Niektórzy twierdzą, że jest gburem, krytykują jego szczerość, a nawet uważają, że jest głupi. Myślę odmiennie. Kuba wybrał co prawda taktykę prowadzenia rozmów na wizji, robiąc z siebie niekiedy „klauna”, lecz to wszystko jest przemyślane i zaplanowane. Jako jeden z nielicznych nie ma w sobie barier, a to, o czym mówi, nie jest narzucone przez normy. On ma swoje zasady, pomysł na siebie i nie widzi wokół niczego, co może go ograniczać.

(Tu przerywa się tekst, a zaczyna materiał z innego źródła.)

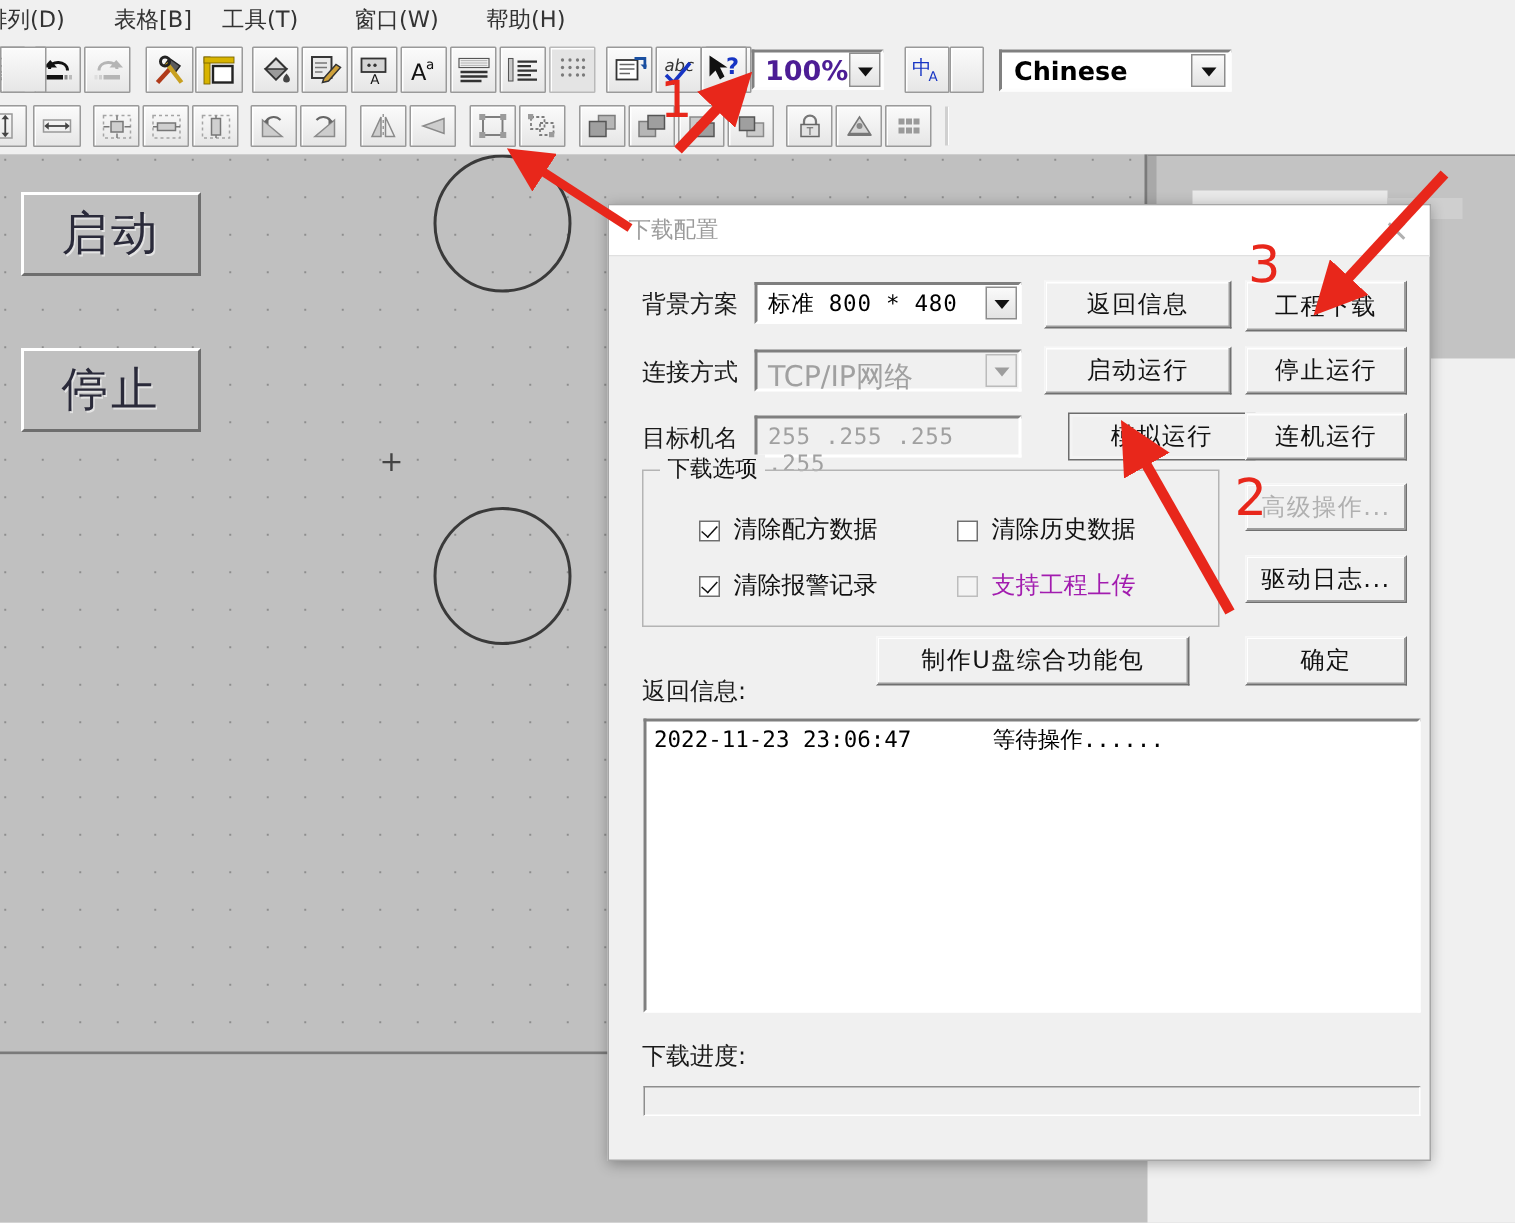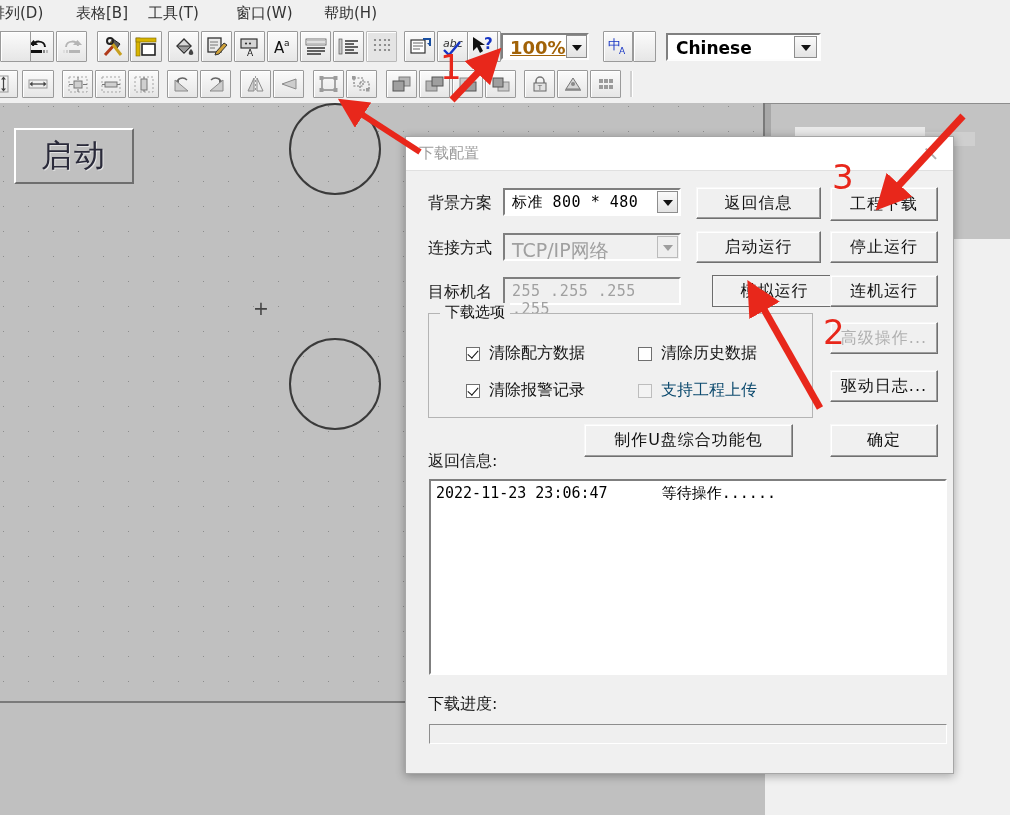"100%" .zoombox .v { color: #a16207 -> #4c1d95; text-decoration: underline -> none }
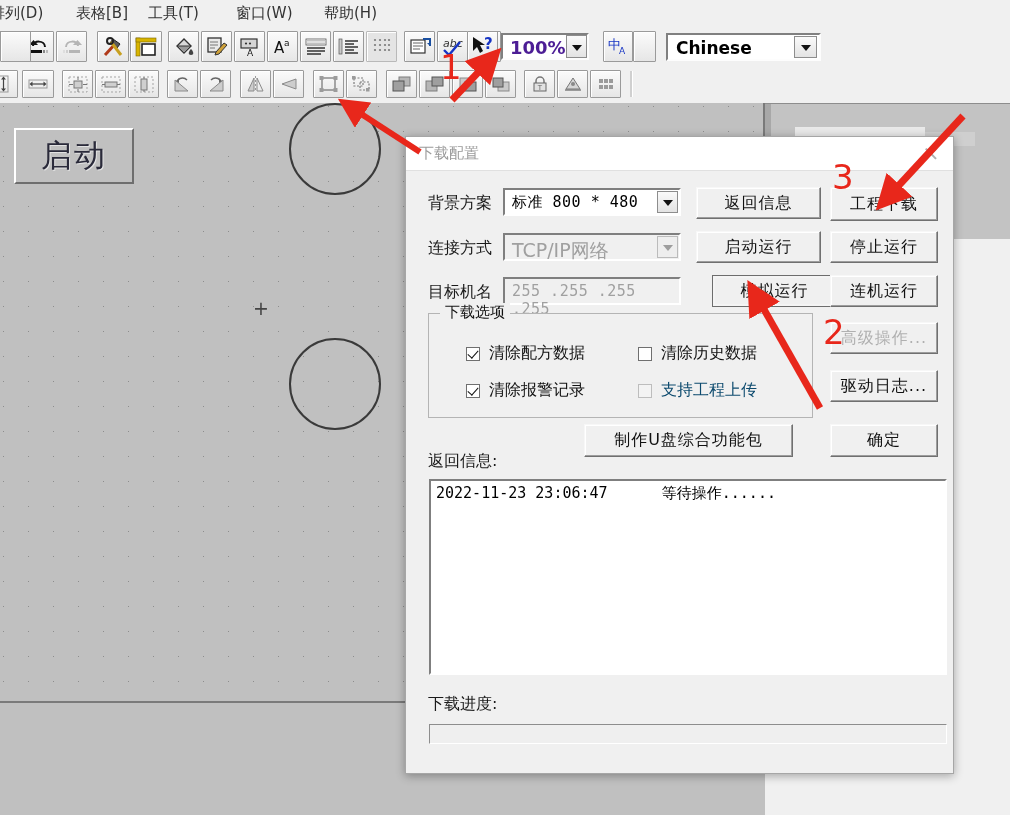"停止" div.hmibtn { html: none -> <div>停止</div> }
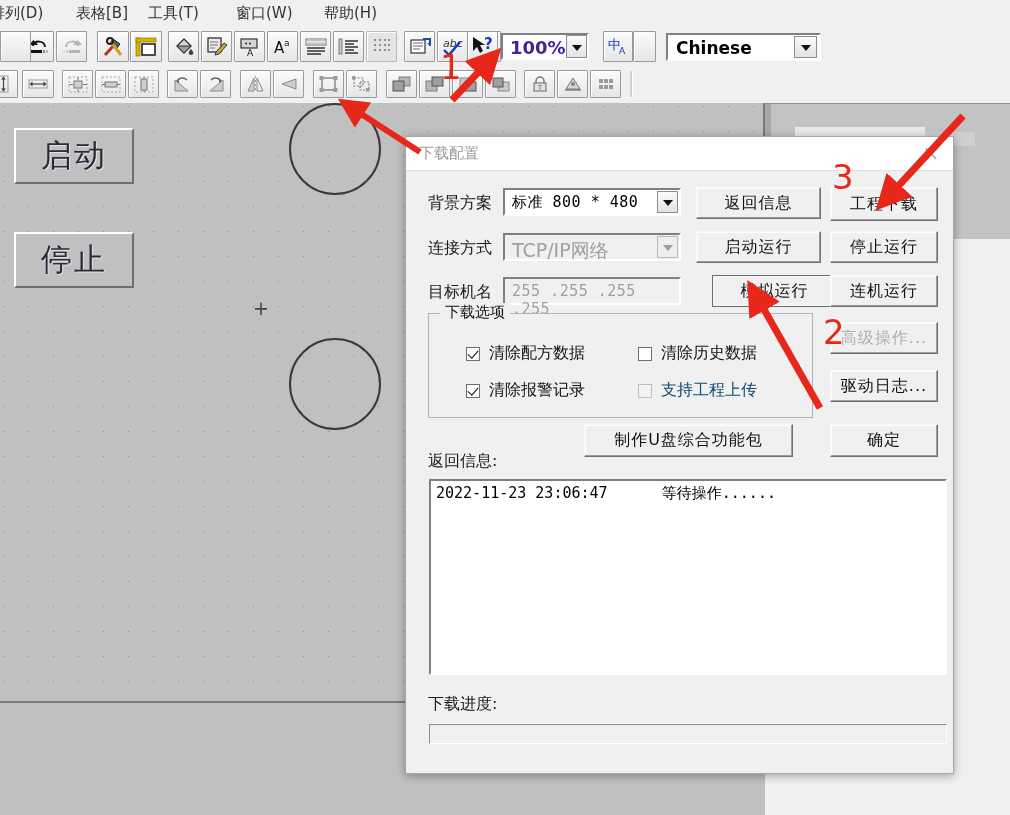"支持工程上传" .cbrow.dim { color: #0c4a6e -> #a21caf }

Uważam go za inspirację, ponieważ sama chciałabym mieć taki dystans do siebie i do tego, co mnie otacza. Ten publicysta, jak nikt inny, potrafi wyśmiać ludzką głupotę, używając najbardziej wyszukanych i elokwentnych słów. Myślę, że świat potrzebuje jeszcze więcej pozytywnych i szczerych wariatów. Bo w końcu czy jest coś piękniejszego niż przeżyć swoje życie „w stu procentach”, nie trzymając się sztywno zasad i nie podążając ślepo za większością? Trzeba być indywidualistą i wnosić do swojego otoczenia coś nowego, świeżego tak, jak to robi mój wzorzec – Kuba.